:: What you should do ::
Your answer should be every line of the entries that has the string "using" in it.
======== Input
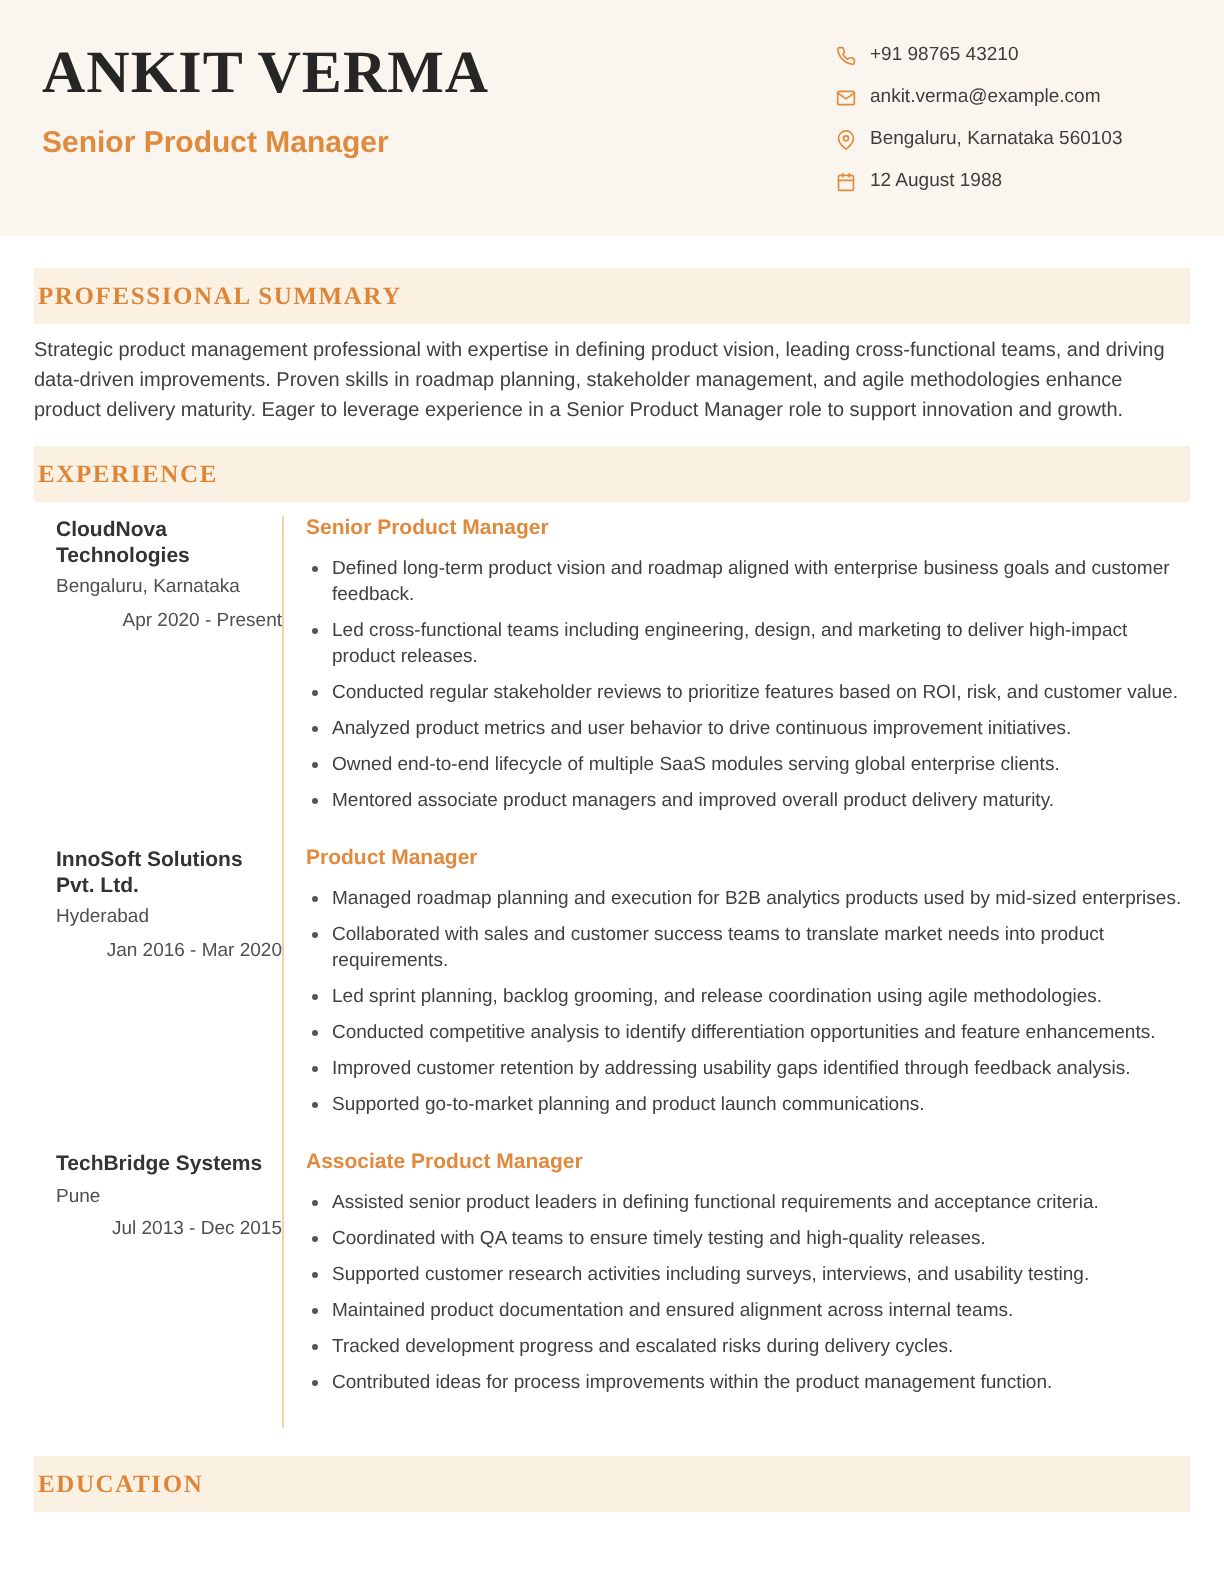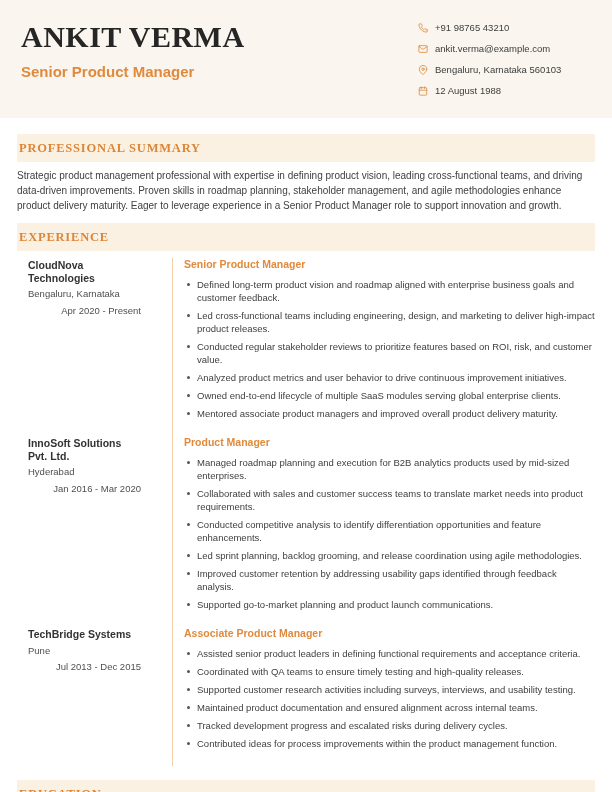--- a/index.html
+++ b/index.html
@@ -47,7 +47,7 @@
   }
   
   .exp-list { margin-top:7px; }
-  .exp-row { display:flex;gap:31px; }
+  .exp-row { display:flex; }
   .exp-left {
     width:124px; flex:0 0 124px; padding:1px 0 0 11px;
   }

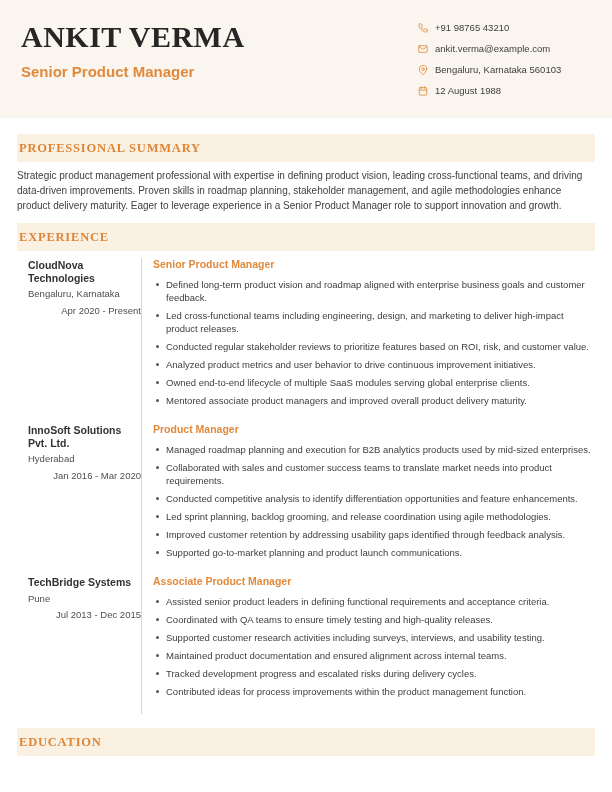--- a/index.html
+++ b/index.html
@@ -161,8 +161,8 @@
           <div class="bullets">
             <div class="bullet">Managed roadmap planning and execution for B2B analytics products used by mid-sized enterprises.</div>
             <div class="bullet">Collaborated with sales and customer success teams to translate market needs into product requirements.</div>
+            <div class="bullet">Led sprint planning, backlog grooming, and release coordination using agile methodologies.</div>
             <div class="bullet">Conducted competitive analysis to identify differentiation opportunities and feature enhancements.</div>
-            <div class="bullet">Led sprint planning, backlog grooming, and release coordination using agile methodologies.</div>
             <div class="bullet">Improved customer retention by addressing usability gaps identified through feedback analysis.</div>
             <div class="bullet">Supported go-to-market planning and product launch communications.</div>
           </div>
================
:: Answer to this task ::
+            <div class="bullet">Led sprint planning, backlog grooming, and release coordination using agile methodologies.</div>
-            <div class="bullet">Led sprint planning, backlog grooming, and release coordination using agile methodologies.</div>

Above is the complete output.